2. Mengikuti Konseling Pratindakan
Kasus aborsi bagi korban pemerkosaan tentu tidak dapat langsung dilakukan, melainkan wajib mengikuti konseling terlebih dahulu dengan dokter spesialis yang menangani permasalahan serupa. Korban akan ditinjau berdasarkan kesehatan, kelayakan, dan perizinannya.
3. Proses Aborsi
Setelah konseling aborsi korban pemerkosaan dilakukan dan korban dinyatakan sesuai persyaratan medis maupun perizinan, maka proses pengguguran kandungan bisa dijalankan. Pelaksanaannya sesuai standar operasional yang ditetapkan Menteri.
4. Mengikuti Konseling Pascatindakan
Penanganan kasus aborsi karena pemerkosaan tidak berhenti di proses, namun ada pula konseling terakhir setelah operasi. Korban akan diperiksa kembali kesehatannya secara berkala dan ditinjau pemulihannya.
Kesimpulan
Berdasarkan pembahasan tentang aturan aborsi bagi korban pemerkosaan, kita dapat menyimpulkan bahwa kegiatan ini legal dan bisa dilakukan. Namun, praktiknya hanya diperbolehkan bagi sejumlah individu yang terkena kasus khusus.
Peraturan ini sebenarnya sudah diatur sejak 2009 silam melalui UU Kesehatan No. 36, kemudian berlanjut hingga kemunculan UU Kesehatan No. 17 Tahun 2023. Aborsi karena pemerkosaan dapat dijalankan di beberapa fasilitas kesehatan terdekat.

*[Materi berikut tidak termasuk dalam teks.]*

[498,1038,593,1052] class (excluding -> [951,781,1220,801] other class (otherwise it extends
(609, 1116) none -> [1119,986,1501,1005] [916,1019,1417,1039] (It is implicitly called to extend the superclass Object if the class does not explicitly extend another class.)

Sementara itu, prosesnya akan dimulai dengan konseling pratindakan yang dilakukan sebelum prosedur aborsi berjalan. Seandainya sesuai persyaratan, pihak korban dapat mengikuti proses pengguguran kandungan.
Mereka yang telah berhasil aborsi akan dipantau oleh dokter secara berkala sebagai tahapan pascatindakan. Dengan begitu, korban pemerkosaan bisa tetap menjalani kehidupannya secara sehat dan baik-baik saja.